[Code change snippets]
........

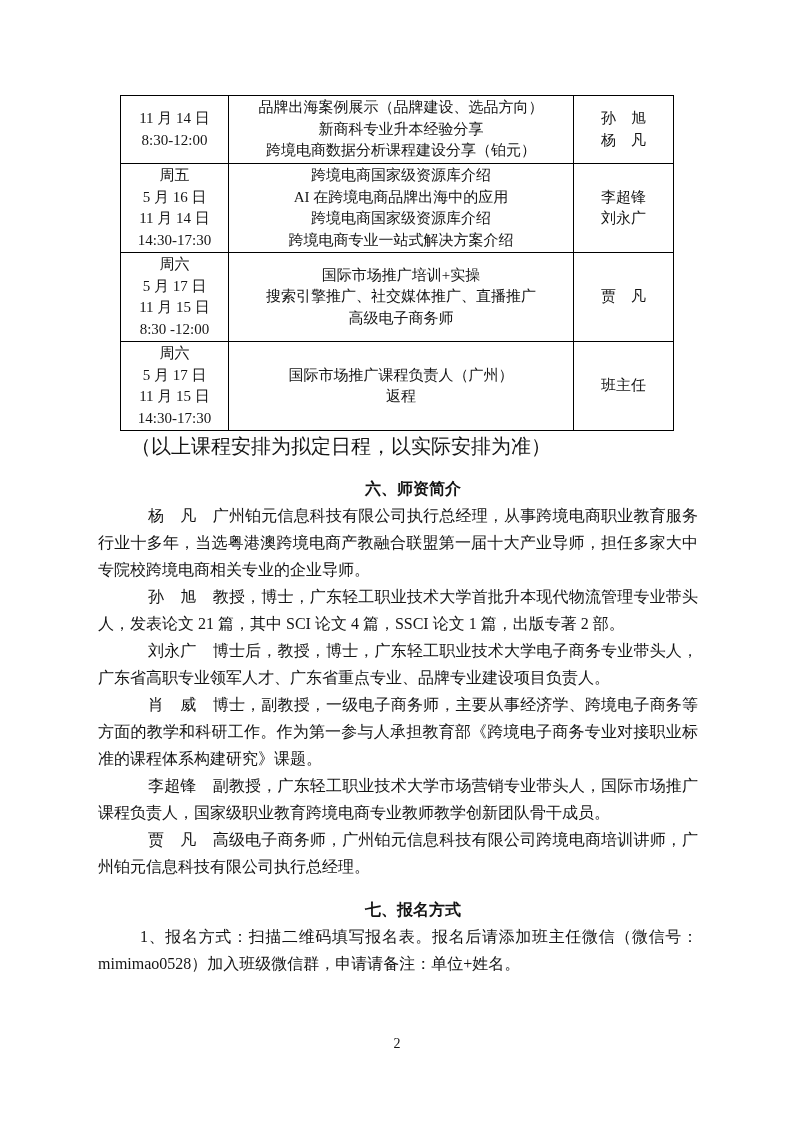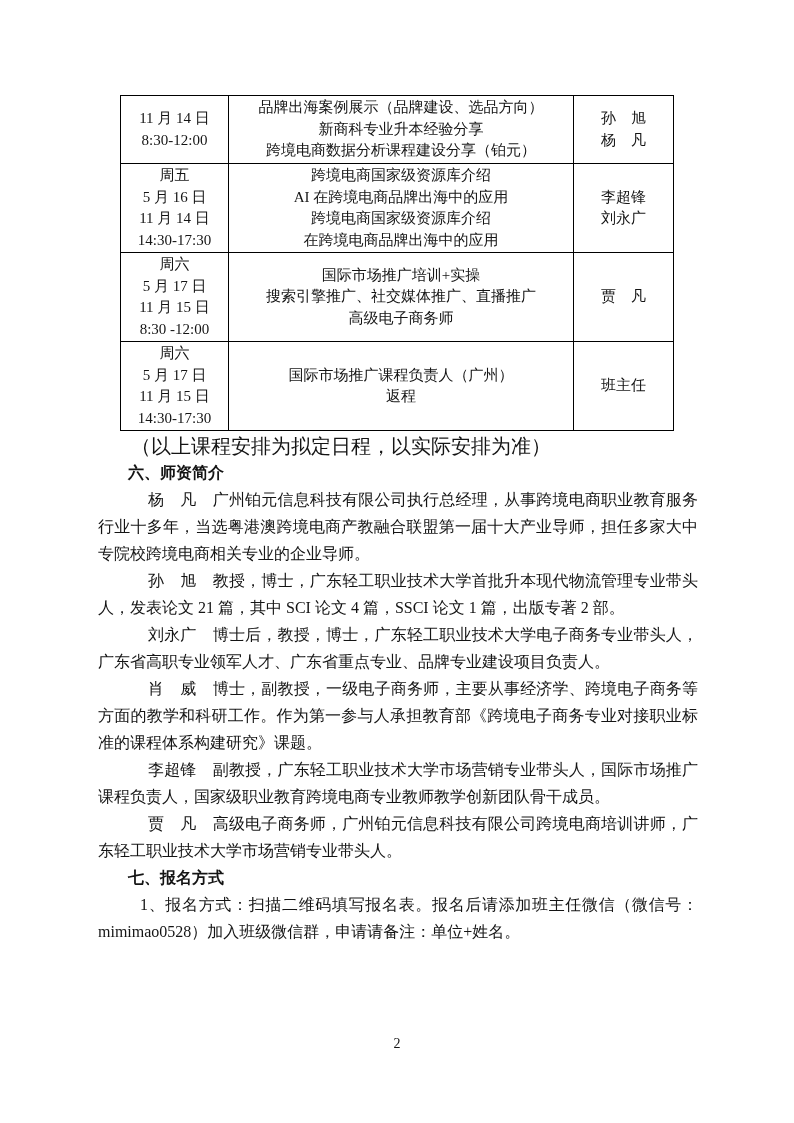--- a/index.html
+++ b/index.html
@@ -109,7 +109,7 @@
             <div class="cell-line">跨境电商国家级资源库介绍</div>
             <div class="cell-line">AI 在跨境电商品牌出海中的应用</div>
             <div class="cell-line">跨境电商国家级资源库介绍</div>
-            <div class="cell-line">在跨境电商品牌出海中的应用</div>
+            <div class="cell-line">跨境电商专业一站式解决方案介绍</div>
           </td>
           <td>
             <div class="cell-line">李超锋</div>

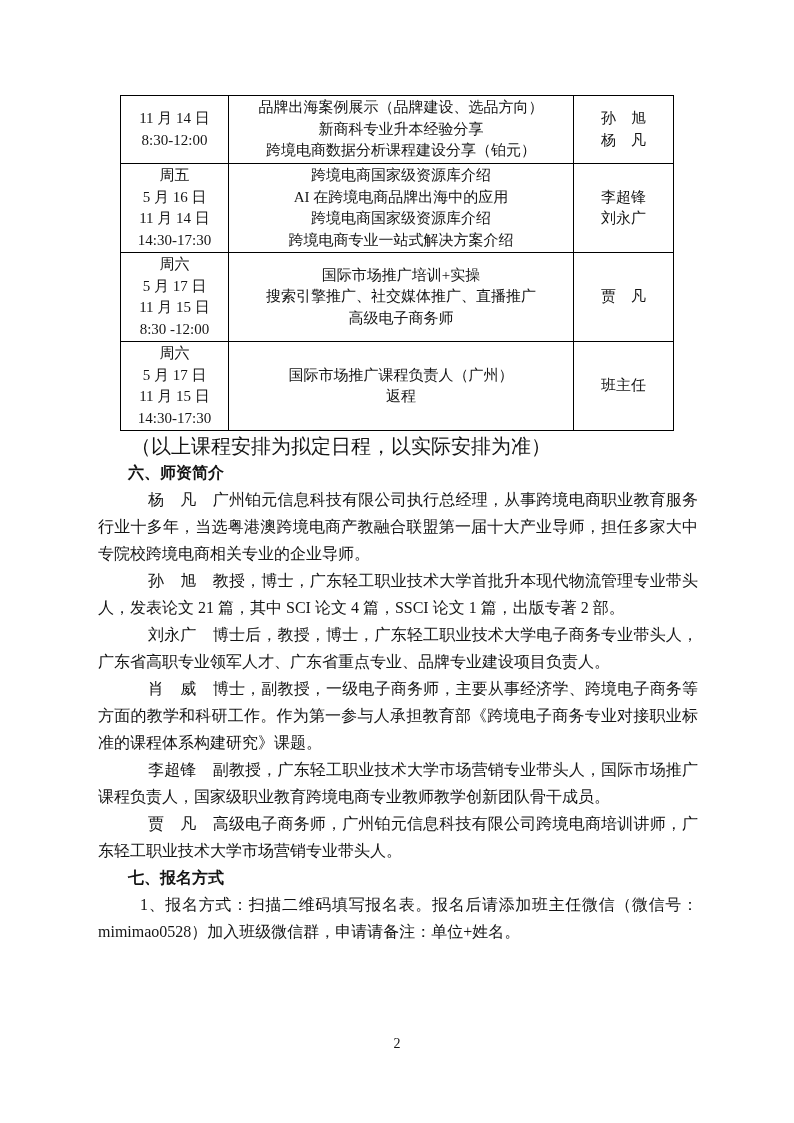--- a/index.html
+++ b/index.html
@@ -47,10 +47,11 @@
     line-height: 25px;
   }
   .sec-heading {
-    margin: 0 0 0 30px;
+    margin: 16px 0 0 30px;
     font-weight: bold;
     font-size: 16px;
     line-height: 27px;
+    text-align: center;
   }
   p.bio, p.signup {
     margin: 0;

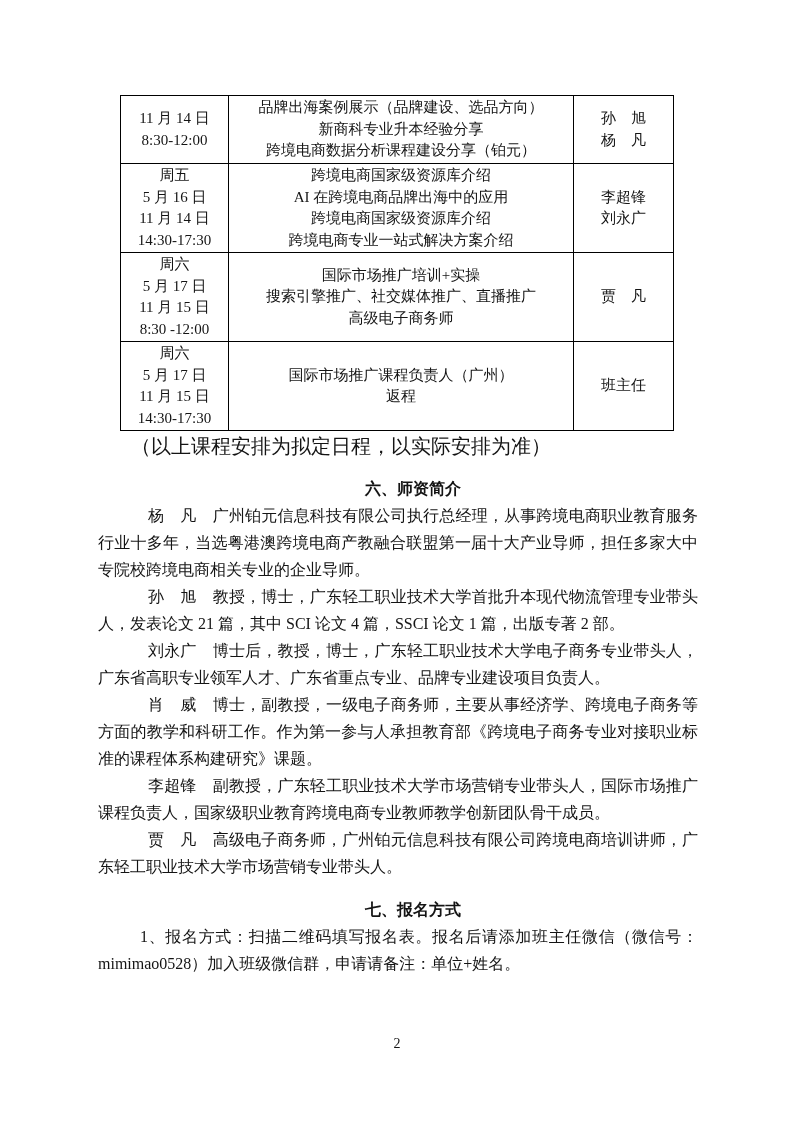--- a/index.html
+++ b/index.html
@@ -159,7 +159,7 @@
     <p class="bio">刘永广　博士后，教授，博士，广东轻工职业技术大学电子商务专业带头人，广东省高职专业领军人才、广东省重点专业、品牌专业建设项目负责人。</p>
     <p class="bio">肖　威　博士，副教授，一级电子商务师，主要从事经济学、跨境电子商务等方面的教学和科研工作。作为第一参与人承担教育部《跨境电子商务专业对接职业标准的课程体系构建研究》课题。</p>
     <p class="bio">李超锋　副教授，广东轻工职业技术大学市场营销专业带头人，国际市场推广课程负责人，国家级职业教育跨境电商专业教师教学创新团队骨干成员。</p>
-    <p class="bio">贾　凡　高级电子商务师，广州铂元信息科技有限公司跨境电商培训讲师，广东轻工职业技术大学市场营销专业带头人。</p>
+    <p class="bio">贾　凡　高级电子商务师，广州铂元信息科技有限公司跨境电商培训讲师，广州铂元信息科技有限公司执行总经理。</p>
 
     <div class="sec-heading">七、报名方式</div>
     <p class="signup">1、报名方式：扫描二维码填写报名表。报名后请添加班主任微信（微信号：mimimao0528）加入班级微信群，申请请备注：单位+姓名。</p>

........

> _TASK BRIEF_: With the pictures removed, print the entries above exactly.

> _ANSWER TO THE EXERCISE_:
--- a/index.html
+++ b/index.html
@@ -109,7 +109,7 @@
             <div class="cell-line">跨境电商国家级资源库介绍</div>
             <div class="cell-line">AI 在跨境电商品牌出海中的应用</div>
             <div class="cell-line">跨境电商国家级资源库介绍</div>
-            <div class="cell-line">在跨境电商品牌出海中的应用</div>
+            <div class="cell-line">跨境电商专业一站式解决方案介绍</div>
           </td>
           <td>
             <div class="cell-line">李超锋</div>

--- a/index.html
+++ b/index.html
@@ -47,10 +47,11 @@
     line-height: 25px;
   }
   .sec-heading {
-    margin: 0 0 0 30px;
+    margin: 16px 0 0 30px;
     font-weight: bold;
     font-size: 16px;
     line-height: 27px;
+    text-align: center;
   }
   p.bio, p.signup {
     margin: 0;

--- a/index.html
+++ b/index.html
@@ -159,7 +159,7 @@
     <p class="bio">刘永广　博士后，教授，博士，广东轻工职业技术大学电子商务专业带头人，广东省高职专业领军人才、广东省重点专业、品牌专业建设项目负责人。</p>
     <p class="bio">肖　威　博士，副教授，一级电子商务师，主要从事经济学、跨境电子商务等方面的教学和科研工作。作为第一参与人承担教育部《跨境电子商务专业对接职业标准的课程体系构建研究》课题。</p>
     <p class="bio">李超锋　副教授，广东轻工职业技术大学市场营销专业带头人，国际市场推广课程负责人，国家级职业教育跨境电商专业教师教学创新团队骨干成员。</p>
-    <p class="bio">贾　凡　高级电子商务师，广州铂元信息科技有限公司跨境电商培训讲师，广东轻工职业技术大学市场营销专业带头人。</p>
+    <p class="bio">贾　凡　高级电子商务师，广州铂元信息科技有限公司跨境电商培训讲师，广州铂元信息科技有限公司执行总经理。</p>
 
     <div class="sec-heading">七、报名方式</div>
     <p class="signup">1、报名方式：扫描二维码填写报名表。报名后请添加班主任微信（微信号：mimimao0528）加入班级微信群，申请请备注：单位+姓名。</p>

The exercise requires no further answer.